The task
Output the full listing below exactly; the images stay out.

Records provided
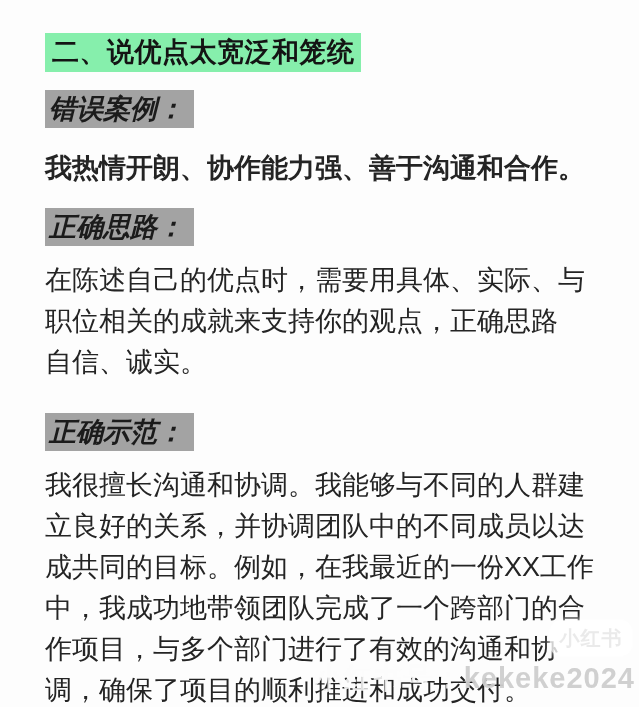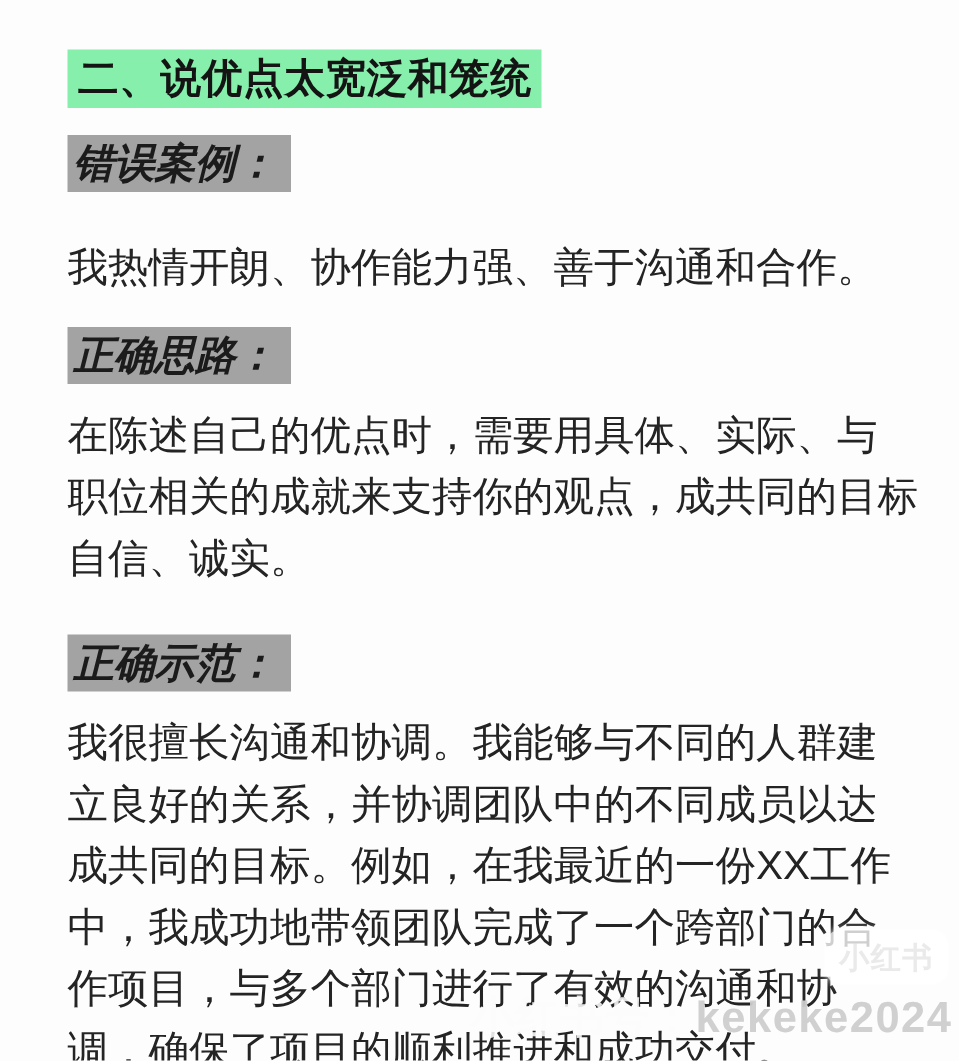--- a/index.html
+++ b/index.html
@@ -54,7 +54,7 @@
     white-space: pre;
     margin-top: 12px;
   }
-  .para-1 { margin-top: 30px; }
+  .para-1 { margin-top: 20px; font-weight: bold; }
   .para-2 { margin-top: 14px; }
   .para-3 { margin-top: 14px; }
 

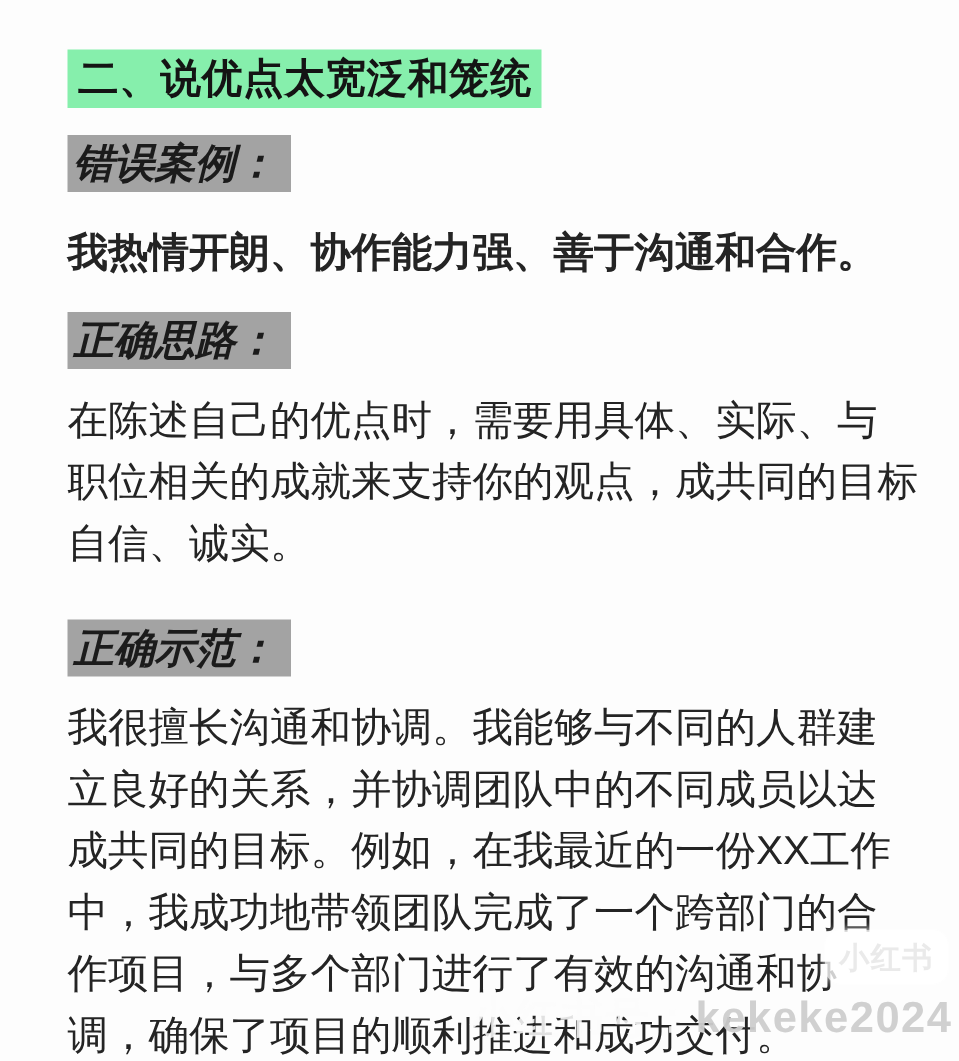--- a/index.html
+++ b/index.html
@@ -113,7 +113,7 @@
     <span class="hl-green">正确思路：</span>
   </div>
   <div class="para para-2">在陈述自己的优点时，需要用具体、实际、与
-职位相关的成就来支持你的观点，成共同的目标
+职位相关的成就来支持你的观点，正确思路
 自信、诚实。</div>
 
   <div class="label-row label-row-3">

Response
--- a/index.html
+++ b/index.html
@@ -54,7 +54,7 @@
     white-space: pre;
     margin-top: 12px;
   }
-  .para-1 { margin-top: 30px; }
+  .para-1 { margin-top: 20px; font-weight: bold; }
   .para-2 { margin-top: 14px; }
   .para-3 { margin-top: 14px; }
 

--- a/index.html
+++ b/index.html
@@ -113,7 +113,7 @@
     <span class="hl-green">正确思路：</span>
   </div>
   <div class="para para-2">在陈述自己的优点时，需要用具体、实际、与
-职位相关的成就来支持你的观点，成共同的目标
+职位相关的成就来支持你的观点，正确思路
 自信、诚实。</div>
 
   <div class="label-row label-row-3">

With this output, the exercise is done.